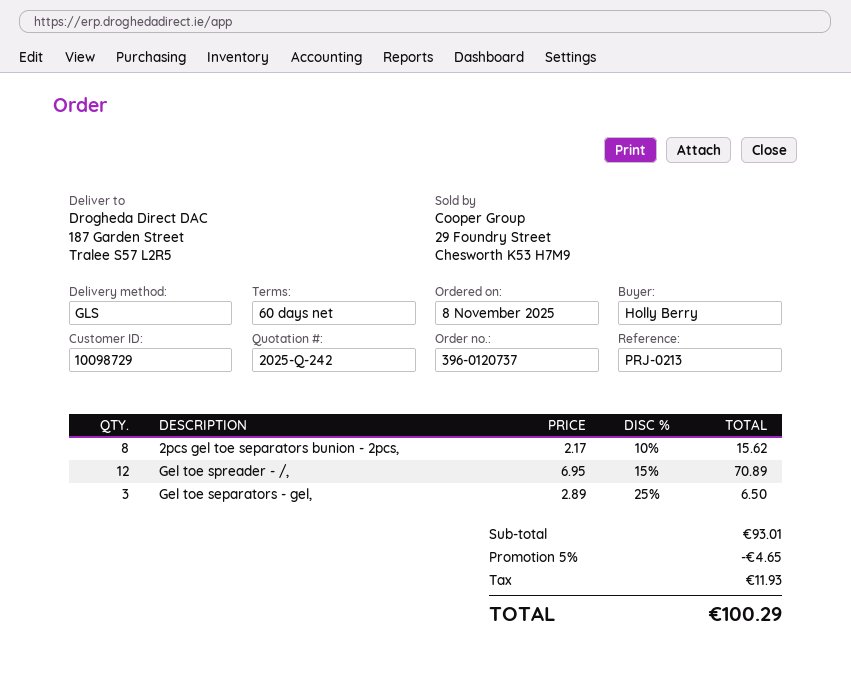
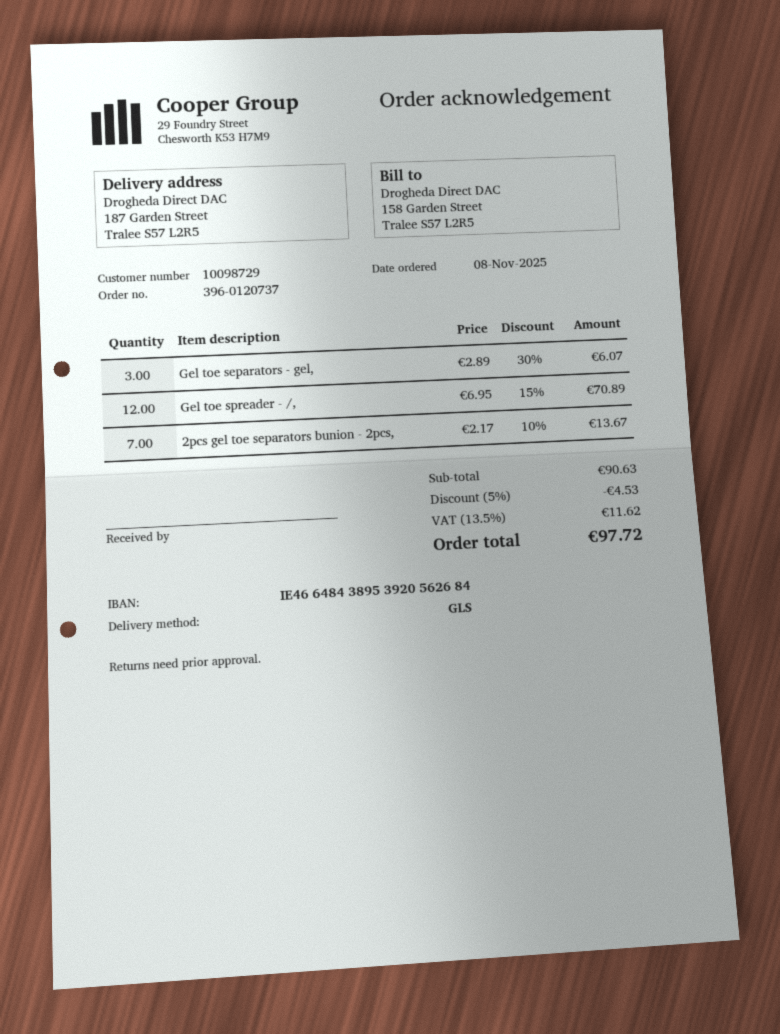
2pcs gel toe separators bunion - 2pcs,: 8 x 2.17 - 10% = 15.62 -> 7 x 2.17 - 10% = 13.67
Gel toe separators - gel,: 3 x 2.89 - 25% = 6.50 -> 3 x 2.89 - 30% = 6.07
subtotal: 93.01 -> 90.63
discount: 5% = 4.65 -> 5% = 4.53
tax: 11.93 -> 11.62
total: 100.29 -> 97.72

##########

- [What needs to be done]:
Output exactly the lines from the one with "subtotal: 93.01 -> 90.63" through the final line of the listing above.

- [Finished task]:
subtotal: 93.01 -> 90.63
discount: 5% = 4.65 -> 5% = 4.53
tax: 11.93 -> 11.62
total: 100.29 -> 97.72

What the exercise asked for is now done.